Information >>
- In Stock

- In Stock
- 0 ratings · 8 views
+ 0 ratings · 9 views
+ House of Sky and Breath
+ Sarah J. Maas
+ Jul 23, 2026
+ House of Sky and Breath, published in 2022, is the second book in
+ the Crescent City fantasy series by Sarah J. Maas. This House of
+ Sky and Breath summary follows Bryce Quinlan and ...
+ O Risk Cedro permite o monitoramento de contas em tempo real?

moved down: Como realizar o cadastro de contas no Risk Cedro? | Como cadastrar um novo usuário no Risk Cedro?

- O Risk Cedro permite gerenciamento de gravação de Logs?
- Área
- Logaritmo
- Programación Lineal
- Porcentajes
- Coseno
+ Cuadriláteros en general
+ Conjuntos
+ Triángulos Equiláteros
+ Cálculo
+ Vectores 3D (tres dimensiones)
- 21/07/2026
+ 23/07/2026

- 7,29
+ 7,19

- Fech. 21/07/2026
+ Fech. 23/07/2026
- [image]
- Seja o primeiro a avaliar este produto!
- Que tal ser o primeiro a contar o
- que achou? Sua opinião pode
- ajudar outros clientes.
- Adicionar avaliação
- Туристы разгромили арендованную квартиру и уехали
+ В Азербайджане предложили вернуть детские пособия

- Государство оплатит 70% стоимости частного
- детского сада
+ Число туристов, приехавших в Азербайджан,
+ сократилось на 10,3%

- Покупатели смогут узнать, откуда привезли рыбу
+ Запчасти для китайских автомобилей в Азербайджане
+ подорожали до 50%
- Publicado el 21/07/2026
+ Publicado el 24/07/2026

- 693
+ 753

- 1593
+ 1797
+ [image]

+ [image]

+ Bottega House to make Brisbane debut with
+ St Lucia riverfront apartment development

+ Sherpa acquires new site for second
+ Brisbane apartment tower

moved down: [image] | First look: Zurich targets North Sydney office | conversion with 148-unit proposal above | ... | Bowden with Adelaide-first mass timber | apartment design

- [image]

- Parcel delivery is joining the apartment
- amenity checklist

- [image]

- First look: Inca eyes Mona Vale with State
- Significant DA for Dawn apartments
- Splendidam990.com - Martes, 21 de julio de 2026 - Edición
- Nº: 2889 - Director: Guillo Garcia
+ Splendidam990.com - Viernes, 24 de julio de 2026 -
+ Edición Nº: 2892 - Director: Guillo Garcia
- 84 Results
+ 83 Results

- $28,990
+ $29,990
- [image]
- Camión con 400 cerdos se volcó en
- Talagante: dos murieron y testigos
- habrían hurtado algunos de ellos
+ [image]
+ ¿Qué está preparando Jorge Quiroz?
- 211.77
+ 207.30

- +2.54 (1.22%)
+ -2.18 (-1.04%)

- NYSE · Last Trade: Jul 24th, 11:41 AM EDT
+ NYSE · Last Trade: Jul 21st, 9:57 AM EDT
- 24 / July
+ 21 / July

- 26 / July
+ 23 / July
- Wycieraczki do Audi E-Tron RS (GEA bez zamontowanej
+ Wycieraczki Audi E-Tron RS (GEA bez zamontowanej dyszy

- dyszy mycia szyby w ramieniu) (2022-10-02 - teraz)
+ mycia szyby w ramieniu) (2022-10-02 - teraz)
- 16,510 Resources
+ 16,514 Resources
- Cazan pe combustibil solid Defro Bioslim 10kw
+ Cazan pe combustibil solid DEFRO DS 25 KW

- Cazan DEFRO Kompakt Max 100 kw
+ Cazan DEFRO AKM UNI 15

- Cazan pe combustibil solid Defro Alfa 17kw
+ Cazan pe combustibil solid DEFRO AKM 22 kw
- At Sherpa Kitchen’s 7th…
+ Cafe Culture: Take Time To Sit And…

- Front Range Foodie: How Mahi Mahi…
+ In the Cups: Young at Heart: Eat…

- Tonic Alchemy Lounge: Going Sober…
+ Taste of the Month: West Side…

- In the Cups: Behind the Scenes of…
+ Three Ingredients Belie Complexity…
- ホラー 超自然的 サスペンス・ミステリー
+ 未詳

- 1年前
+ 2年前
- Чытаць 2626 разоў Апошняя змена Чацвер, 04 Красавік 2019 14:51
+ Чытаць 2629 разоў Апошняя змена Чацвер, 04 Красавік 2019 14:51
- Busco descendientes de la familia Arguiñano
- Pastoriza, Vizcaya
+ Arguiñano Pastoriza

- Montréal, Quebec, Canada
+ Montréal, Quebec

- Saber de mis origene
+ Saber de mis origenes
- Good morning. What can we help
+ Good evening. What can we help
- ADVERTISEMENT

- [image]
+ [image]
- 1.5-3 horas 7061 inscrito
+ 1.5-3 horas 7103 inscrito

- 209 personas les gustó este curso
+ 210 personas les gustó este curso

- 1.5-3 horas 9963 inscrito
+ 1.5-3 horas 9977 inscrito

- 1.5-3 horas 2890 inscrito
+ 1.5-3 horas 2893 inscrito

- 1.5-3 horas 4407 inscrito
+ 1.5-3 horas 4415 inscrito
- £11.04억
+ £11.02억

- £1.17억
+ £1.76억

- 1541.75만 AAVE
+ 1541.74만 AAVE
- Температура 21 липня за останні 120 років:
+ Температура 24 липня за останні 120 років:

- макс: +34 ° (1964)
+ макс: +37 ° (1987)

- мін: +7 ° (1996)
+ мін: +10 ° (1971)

Your objective >> Copy out the entries exactly. Begin at the first line and end with the line that has "- Покупатели смогут".

Written response >>
- In Stock

- In Stock
- 0 ratings · 8 views
+ 0 ratings · 9 views
+ House of Sky and Breath
+ Sarah J. Maas
+ Jul 23, 2026
+ House of Sky and Breath, published in 2022, is the second book in
+ the Crescent City fantasy series by Sarah J. Maas. This House of
+ Sky and Breath summary follows Bryce Quinlan and ...
+ O Risk Cedro permite o monitoramento de contas em tempo real?

moved down: Como realizar o cadastro de contas no Risk Cedro? | Como cadastrar um novo usuário no Risk Cedro?

- O Risk Cedro permite gerenciamento de gravação de Logs?
- Área
- Logaritmo
- Programación Lineal
- Porcentajes
- Coseno
+ Cuadriláteros en general
+ Conjuntos
+ Triángulos Equiláteros
+ Cálculo
+ Vectores 3D (tres dimensiones)
- 21/07/2026
+ 23/07/2026

- 7,29
+ 7,19

- Fech. 21/07/2026
+ Fech. 23/07/2026
- [image]
- Seja o primeiro a avaliar este produto!
- Que tal ser o primeiro a contar o
- que achou? Sua opinião pode
- ajudar outros clientes.
- Adicionar avaliação
- Туристы разгромили арендованную квартиру и уехали
+ В Азербайджане предложили вернуть детские пособия

- Государство оплатит 70% стоимости частного
- детского сада
+ Число туристов, приехавших в Азербайджан,
+ сократилось на 10,3%

- Покупатели смогут узнать, откуда привезли рыбу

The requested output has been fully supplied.